• 24 de Abril del 2024

Sorprenderse: una segunda mirada al mundo

 

La cotidianidad puede convertirse en una sombra constante, en un vacío de emociones donde poco o nada sorprendente puede llamar nuestra atención

 

 

Luis Martin Quiñones

En 1979 la cinta Alien: el octavo pasajero, había recaudado más de cien mil millones de dólares lo que la colocó en la tercera más taquillera de aquel año. Los que tuvimos la fortuna de ir al cine vimos con asombro como aquel ser incubado en el pecho de un hombre de la tripulación brotaba inesperadamente del corazón y nos impresionaba   con sus dientes de monstruo provocándonos más que un buen brinco del asiento. Quedamos apesadumbrados ante ese ser diabólico que resultaba, por demás, escalofriante. Hoy, a más de treinta años, aunque sigue siendo uno de los filmes más recordados, a las generaciones actuales, tal vez la adrenalina producida en el momento sublime no sea suficiente para generar el vértigo del suspenso.

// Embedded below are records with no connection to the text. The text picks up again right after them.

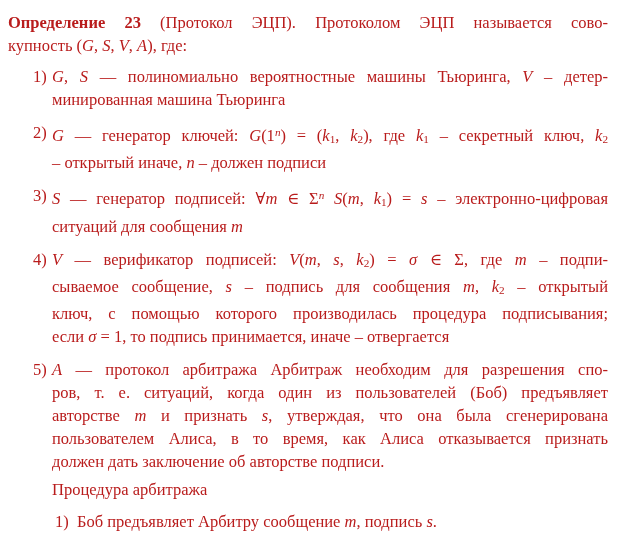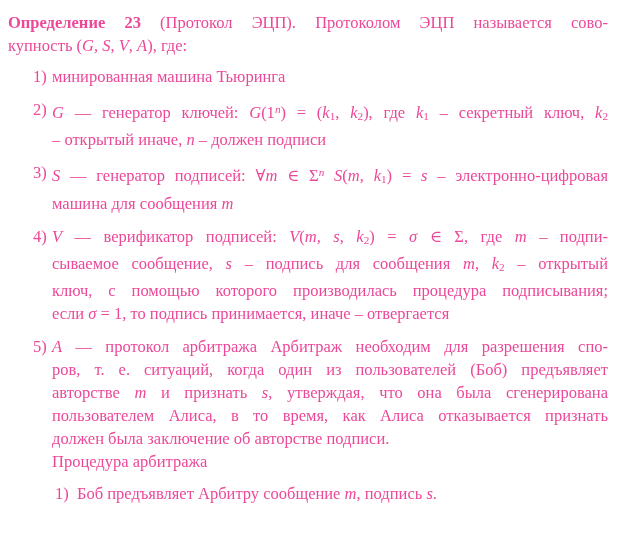--- a/index.html
+++ b/index.html
@@ -1,28 +1,28 @@
 <!DOCTYPE html>
 <html><head>
 <meta charset="utf-8">
 <style>
   html, body { margin: 0; padding: 0; background: #ffffff; }
   .page {
     width: 618px; height: 538px; box-sizing: border-box;
     padding: 11px 10px 0 8px;
     font-family: "Liberation Serif", "DejaVu Serif", serif;
-    font-size: 16.5px; line-height: 23px; color: #ec4899;
+    font-size: 16.5px; line-height: 23px; color: #b91c1c;
     overflow: hidden;
   }
   .para { margin: 0; }
   ol.def { list-style: none; margin: 0; padding: 0; }
   ol.def > li { margin: 10px 0 0 44px; position: relative; }
   ol.def > li:first-child { margin-top: 8px; }
   .marker { position: absolute; left: -19px; top: 0; }
-  .proc { }
+  .proc { margin-top: 5px; }
   ol.steps { list-style: none; margin: 9px 0 0 0; padding: 0; }
   ol.steps > li { margin-left: 25px; position: relative; }
   ol.steps .marker { left: -22px; }
   .line { text-align: justify; text-align-last: justify; }
   .line.last { text-align-last: auto; }
   .r-b   { font-weight: 700; }
   .r-i   { font-style: italic; }
   .r-sub { font-size: 68%; vertical-align: -0.2em; }
   .r-supi{ font-size: 68%; vertical-align: 0.45em; font-style: italic; }
 </style>
@@ -30,46 +30,47 @@
 <body>
 
 <div class="page">
   <div class="para heading">
       <div class="line"><span class="r-b">Определение 23</span><span> (Протокол ЭЦП). Протоколом ЭЦП называется сово-</span></div>
       <div class="line last"><span>купность (</span><span class="r-i">G</span><span>, </span><span class="r-i">S</span><span>, </span><span class="r-i">V</span><span>, </span><span class="r-i">A</span><span>), где:</span></div>
     </div>
   <ol class="def">
       <li>
         <span class="marker">1)</span>
+        <div class="line"><span class="r-i">G</span><span>, </span><span class="r-i">S</span><span> — полиномиально вероятностные машины Тьюринга, </span><span class="r-i">V</span><span> – детер-</span></div>
         <div class="line last"><span>минированная машина Тьюринга</span></div>
       </li>
       <li>
         <span class="marker">2)</span>
         <div class="line"><span class="r-i">G</span><span> — генератор ключей: </span><span class="r-i">G</span><span>(1</span><span class="r-supi">n</span><span>) = (</span><span class="r-i">k</span><span class="r-sub">1</span><span>, </span><span class="r-i">k</span><span class="r-sub">2</span><span>), где </span><span class="r-i">k</span><span class="r-sub">1</span><span> – секретный ключ, </span><span class="r-i">k</span><span class="r-sub">2</span></div>
         <div class="line last"><span>– открытый иначе, </span><span class="r-i">n</span><span> – должен подписи</span></div>
       </li>
       <li>
         <span class="marker">3)</span>
         <div class="line"><span class="r-i">S</span><span> — генератор подписей: ∀</span><span class="r-i">m</span><span> ∈ Σ</span><span class="r-supi">n</span><span> </span><span class="r-i">S</span><span>(</span><span class="r-i">m</span><span>, </span><span class="r-i">k</span><span class="r-sub">1</span><span>) = </span><span class="r-i">s</span><span> – электронно-цифровая</span></div>
-        <div class="line last"><span>машина для сообщения </span><span class="r-i">m</span></div>
+        <div class="line last"><span>ситуаций для сообщения </span><span class="r-i">m</span></div>
       </li>
       <li>
         <span class="marker">4)</span>
         <div class="line"><span class="r-i">V</span><span> — верификатор подписей: </span><span class="r-i">V</span><span>(</span><span class="r-i">m</span><span>, </span><span class="r-i">s</span><span>, </span><span class="r-i">k</span><span class="r-sub">2</span><span>) = </span><span class="r-i">σ</span><span> ∈ Σ, где </span><span class="r-i">m</span><span> – подпи-</span></div>
         <div class="line"><span>сываемое сообщение, </span><span class="r-i">s</span><span> – подпись для сообщения </span><span class="r-i">m</span><span>, </span><span class="r-i">k</span><span class="r-sub">2</span><span> – открытый</span></div>
         <div class="line"><span>ключ, с помощью которого производилась процедура подписывания;</span></div>
         <div class="line last"><span>если </span><span class="r-i">σ</span><span> = 1, то подпись принимается, иначе – отвергается</span></div>
       </li>
       <li>
         <span class="marker">5)</span>
         <div class="line"><span class="r-i">A</span><span> — протокол арбитража Арбитраж необходим для разрешения спо-</span></div>
         <div class="line"><span>ров, т. е. ситуаций, когда один из пользователей (Боб) предъявляет</span></div>
         <div class="line"><span>авторстве </span><span class="r-i">m</span><span> и признать </span><span class="r-i">s</span><span>, утверждая, что она была сгенерирована</span></div>
         <div class="line"><span>пользователем Алиса, в то время, как Алиса отказывается признать</span></div>
-        <div class="line last"><span>должен была заключение об авторстве подписи.</span></div>
+        <div class="line last"><span>должен дать заключение об авторстве подписи.</span></div>
         <div class="proc">
           <div class="line last"><span>Процедура арбитража</span></div>
         </div>
         <ol class="steps">
           <li>
             <span class="marker">1)</span>
             <div class="line last"><span>Боб предъявляет Арбитру сообщение </span><span class="r-i">m</span><span>, подпись </span><span class="r-i">s</span><span>.</span></div>
           </li>
         </ol>
       </li>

Hoy en día el asombro, el sorprenderse, exige un acto y un hecho que traspase las fronteras para de inmediato esperar otro que ascienda un escalón cada vez más alto en la escala de lo inaudito.

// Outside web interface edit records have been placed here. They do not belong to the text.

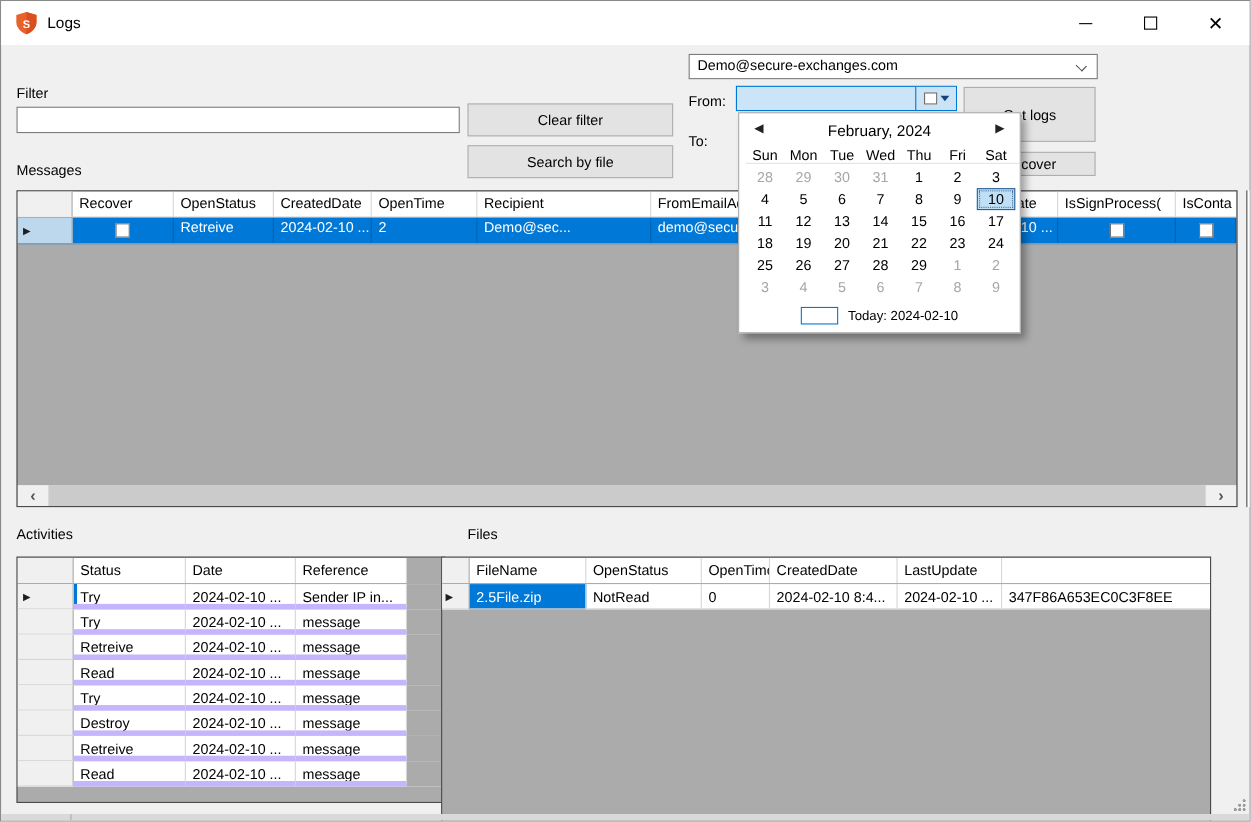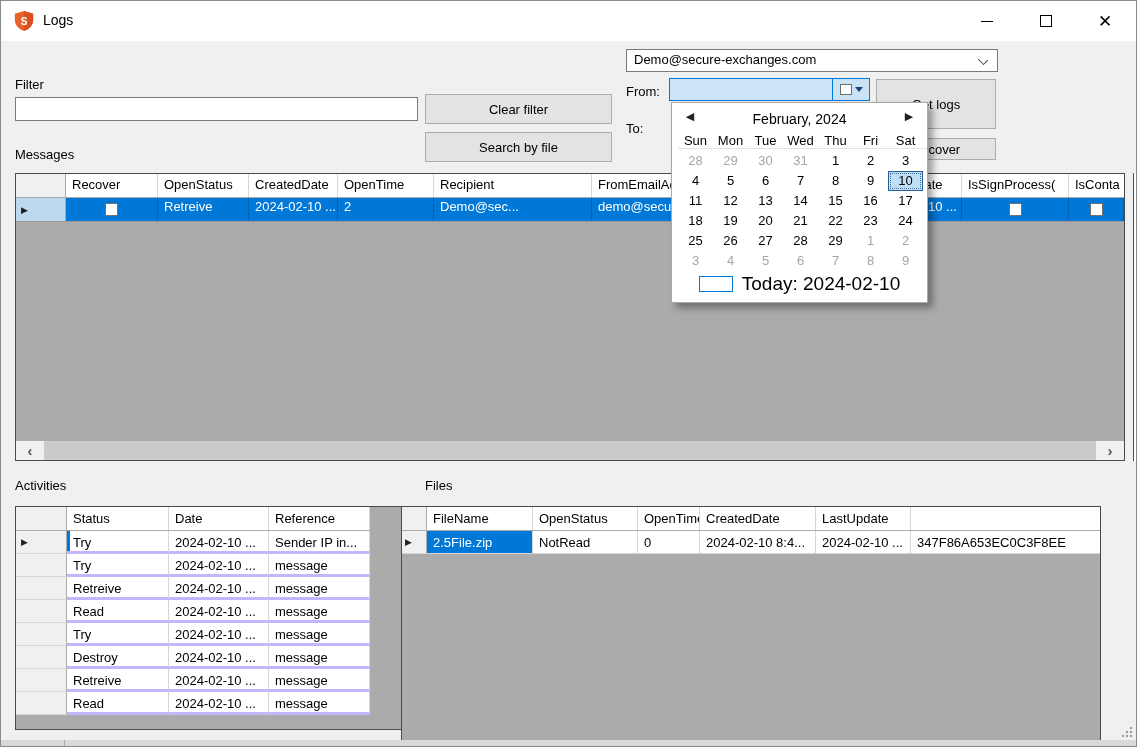--- a/index.html
+++ b/index.html
@@ -41,21 +41,21 @@
   .cal-nav { position:absolute; top:7px; font-size:11px; width:20px; text-align:center; color:#222; }
   .cal-prev { left:8px; } .cal-next { right:8px; }
   .cal-daynames { display:grid; grid-template-columns:repeat(7,35px); margin-left:6px; border-bottom:1px solid #E3E3E3; padding-bottom:0; }
   .cal-dayname { text-align:center; font-size:13px; }
   .cal-grid { display:grid; grid-template-columns:repeat(7,35px); margin-left:6px; margin-top:2px; }
   .cal-cell { height:20px; line-height:20px; text-align:center; font-size:13px; }
   .cal-cell.muted { color:#A6A6A6; }
   .cal-cell.selected { background:#BEDFF5; border:1px solid #2A6099; outline:1px dotted #4E719B; outline-offset:-3px; line-height:18px; }
   .cal-footer { position:absolute; left:0; right:0; bottom:7px; display:flex; align-items:center; justify-content:center; gap:9px; }
   .today-box { width:34px; height:16px; background:#fff; border:1px solid #0078D7; }
-  .today-label { font-size:19px; }
+  .today-label { font-size:12px; }
 
   
   .grid { position:absolute; background:#ABABAB; border:1px solid #4A4A4A; overflow:hidden; }
   .grid-header-row { display:flex; height:24px; background:#fff; border-bottom:1px solid #ABABAB; }
   .grid-row { display:flex; background:#fff; }
   .grid-cell { border-right:1px solid #D6D6D6; padding:1px 4px 0 6px; white-space:nowrap; overflow:hidden; }
   .rowhdr { background:#F0F0F0; border-right:1px solid #ABABAB; display:flex; align-items:center; justify-content:flex-start; padding-left:5px; }
   .pointer { font-size:9px; color:#1E1E1E; }
   .cell-center { display:flex; align-items:center; justify-content:center; padding:0; }
   .checkbox { width:13px; height:13px; background:#fff; border:1px solid #707070; }
@@ -68,21 +68,21 @@
   .mc0{width:50px}.mc1{width:92px}.mc2{width:91px}.mc3{width:89px}.mc4{width:96px}
   .mc5{width:158px}.mc6{width:143px}.mc7{width:137px}.mc8{width:90px}.mc9{width:107px}.mc10{flex:1; border-right:none;}
   .m-header .grid-cell { height:23px; line-height:22px; padding-top:0; }
   .m-header .mc7 { border-right:1px solid #D6D6D6; }
 
   
   #activities-grid { left:14px; top:505px; width:390px; height:224px; }
   .ac0{width:51px}.ac1{width:102px}.ac2{width:100px}.ac3{width:101px}
   .acf{flex:1; background:#ABABAB; border:none;}
   .a-row { height:23px; }
-  .a-row .grid-cell { border-bottom:3px solid #c4b5fd; line-height:21px; }
+  .a-row .grid-cell { border-bottom:5px solid #c4b5fd; line-height:21px; }
   .a-row .rowhdr { border-bottom:1px solid #D6D6D6; }
   .current-cell { box-shadow:inset 3px 0 0 #0078D7; }
 
   
   #files-grid { left:400px; top:505px; width:700px; height:275px; }
   .fc0{width:25px; padding-left:3px;}.fc1{width:106px}.fc2{width:105px}.fc3{width:62px}.fc4{width:116px}.fc5{width:95px}.fc6{flex:1; border-right:none;}
   .f-row { height:23px; }
   .f-row .grid-cell { border-bottom:1px solid #D6D6D6; line-height:21px; }
   .selected-cell { background:#0078D7 !important; color:#fff; }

Platón afirma que el asombro es la principal fuente del conocimiento, el despertar del deseo, de la ambición de conocer lo que le da sentido a la curiosidad humana y que puede ampliar los horizontes de la sabiduría. También observa que el asombro motiva al movimiento del alma, al estremecimiento y que por ese camino se puede llegar a la verdad. De alguna manera el asombro es la fuente de la filosofía, aquello que genera duda, incertidumbre: ¿de dónde vino el octavo pasajero y cómo se incubó en el corazón de un hombre hasta su alumbramiento?

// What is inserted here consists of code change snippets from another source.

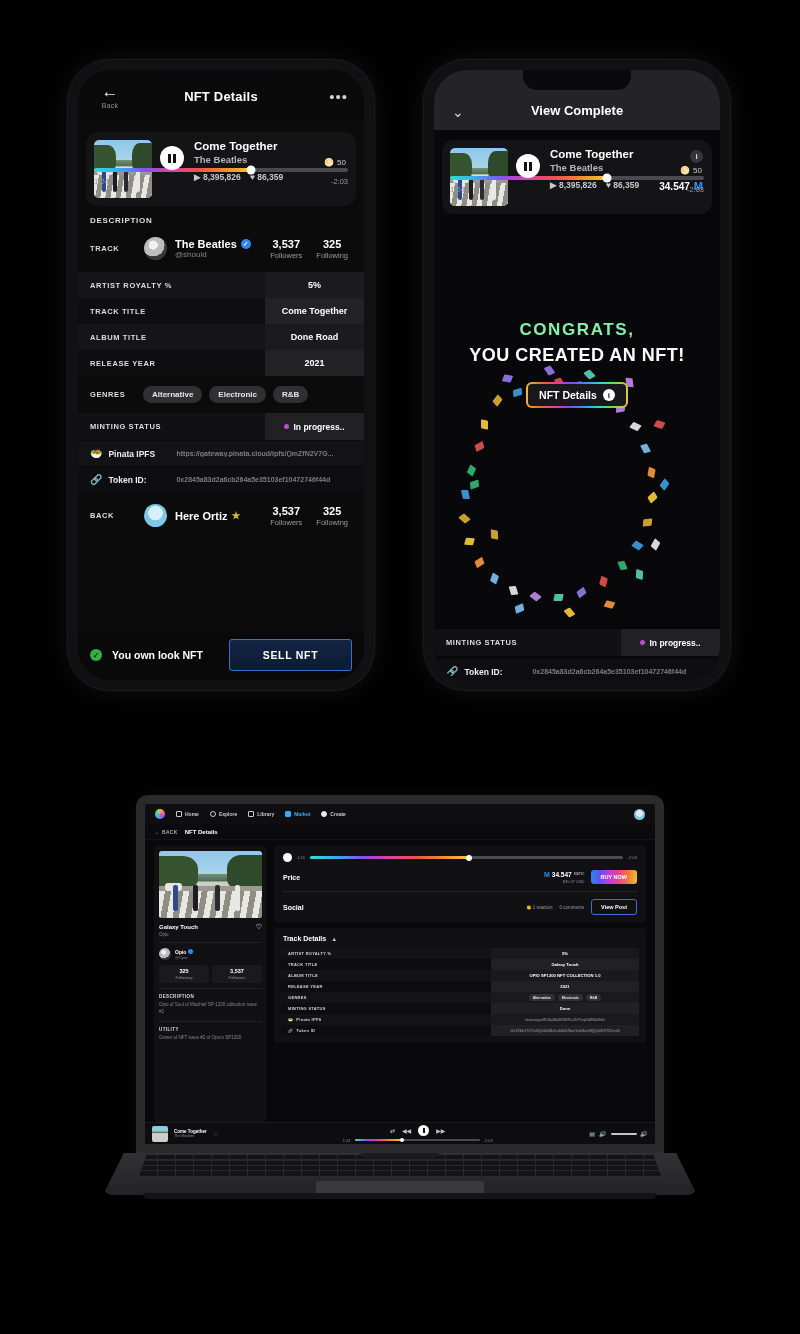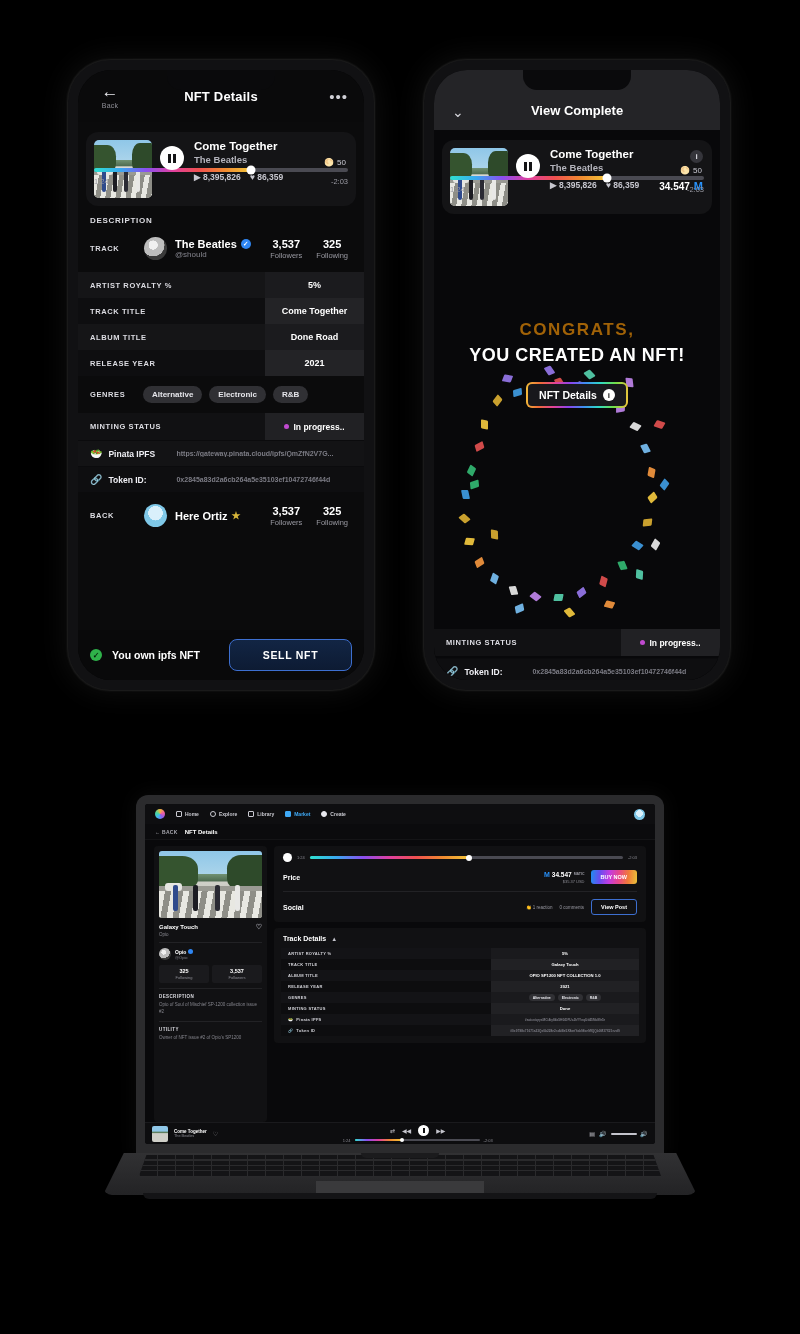--- a/index.html
+++ b/index.html
@@ -142,33 +142,33 @@
   .lr-name { font-size:8.5px; color:#efeff4; font-weight:700; width:62px;}
   .lr-val { font-size:7px; color:#7c7c85; font-weight:700; overflow:hidden; white-space:nowrap; text-overflow:ellipsis;}
 
   .p1-footer {
     position:absolute; left:0; right:0; bottom:0; height:50px; background:#09090a;
     display:flex; align-items:center; padding: 0 12px; gap:10px;
   }
   .own-chk { width:12px; height:12px; border-radius:50%; background:#2fb24a; color:#06230c;
     font-size:8px; display:flex; align-items:center; justify-content:center; font-weight:900;}
   .own-text { font-size:10.5px; font-weight:700; color:#fff;}
-  .sell-btn { margin-left:auto; width:123px; height:32px; border-radius:8px;
+  .sell-btn { margin-left:auto; width:123px; height:32px; border-radius:3px;
     background: linear-gradient(#122544,#0d1b33); border:1px solid #3d6fd0;
     display:flex; align-items:center; justify-content:center;
     font-size:10.5px; font-weight:800; color:#fff; letter-spacing:.7px; }
 
   
   .p2-header { height: 60px; background:#242427; display:flex; align-items:flex-end; justify-content:center; position:relative; padding-bottom:12px;}
   .p2-chev { position:absolute; left:18px; bottom:10px; color:#d6d6dc; font-size:14px;}
   .p2-title { font-size:13px; font-weight:700; color:#fff;}
   .p2-body { background:#08080a; height: calc(100% - 60px); position:relative; overflow:hidden;}
 
   .congrats-wrap { position:absolute; left:0; right:0; top:190px; text-align:center; z-index:5;}
-  .c1 { font-size:17px; font-weight:800; letter-spacing:1.6px; color:#a16207;}
+  .c1 { font-size:17px; font-weight:800; letter-spacing:1.6px; color:#86efac;}
   .c2 { font-size:18px; font-weight:800; letter-spacing:.5px; color:#fff; margin-top:5px;}
   .nft-details-btn {
     display:inline-flex; align-items:center; gap:6px; margin-top:16px;
     padding:5px 11px; border-radius:6px; font-size:10.5px; font-weight:700; color:#fff;
     background: linear-gradient(100deg,#1e1e22 0%,#1b1b20 100%);
     border:2px solid transparent;
     background-image: linear-gradient(#18181c,#18181c),
       linear-gradient(95deg,#f2c13a,#ef6a3a,#e2429a,#8c44ef,#3f8ef3,#2fd9c8,#6fe04a,#f2c13a);
     background-origin: border-box; background-clip: padding-box, border-box;
   }
@@ -447,21 +447,21 @@
             </div>
             <div>
               <div class="cnum">325</div>
               <div class="clab">Following</div>
             </div>
           </div>
         </div>
 
         <div class="p1-footer">
           <span class="own-chk">✓</span>
-          <span class="own-text">You own ipfs NFT</span>
+          <span class="own-text">You own look NFT</span>
           <div class="sell-btn">SELL NFT</div>
         </div>
 
       </div>
     </div>
   </div>
 
   <div class="phone" id="phone2">
     <div class="phone-inner">
       <div class="notch"></div>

La cotidianidad puede convertirse en una sombra constante, en un vacío de emociones donde poco o nada sorprendente puede llamar nuestra atención. Acostumbrados a la violencia, a la masacre de la guerra, a la misma naturaleza que puede arrasar pueblos enteros, tsunamis que se llevan flotando la vida completa de una ciudad, el asombro termina en cuanto la imagen desaparece para buscar la siguiente aún más sangrienta, violenta y dulcemente amarga. Hemos perdido la capacidad para ver lo sorprendente que puede ser que una persona supere un cáncer, que un anciano viva un año más, y como dice Octavio Paz en su poema Piedra de Sol, nos hemos olvidado del asombro de estar vivos.

Hoy al asombro tiene una reducida fecha de caducidad. Lo novedoso de hoy, mañana no tiene sentido. La noticia de hoy no perdura y esperamos con ansiedad, quizás, escuchar al primer perro que hable y ya no nos sorprenda tan sólo con su mirada, con su fidelidad, con su extraño sexto sentido que adivina nuestros pensamientos.

García Márquez nos dice en Cien años de Soledad que el coronel Aureliano Buendía, frente al pelotón de fusilamiento, había de recordar la tarde en que su padre lo llevó a conocer el hielo. ¿Había algo más importante que pensar en la muerte frente al pelotón de fusilamiento? El coronel evocó aquel sublime momento, ese misterio, inexplicable y asombroso: una máquina para hacer el hielo. Más adelante el sorprendido padre de Aureliano, José Arcadio Buendía le paga al gitano para meter la mano que “la mantuvo puesta por varios minutos mientras el corazón se le hinchaba de temor y de júbilo al contacto del misterio”.

La sobreestimulación, el mundo frenético con su ritmo galopante que no se detiene ante nada, el bombardeo incesante de imágenes, la hipercomunicación, el desenfreno y el culto al yo, nos ha hecho apagar la chispa que evita otear con tranquilidad el horizonte y el páramo que oculta el misterio, alguna sorpresa escondida bajo una piedra.

Tal vez valdría la pena volver a contemplar lo absurdo, imaginar como lo extraño puede incubarse en el pecho de un hombre, recordar aquel momento en que el misterio nos dejó sin palabras, olvidarnos de nosotros mismos y pensar que el asombro puede encontrarse en una segunda mirada al mundo.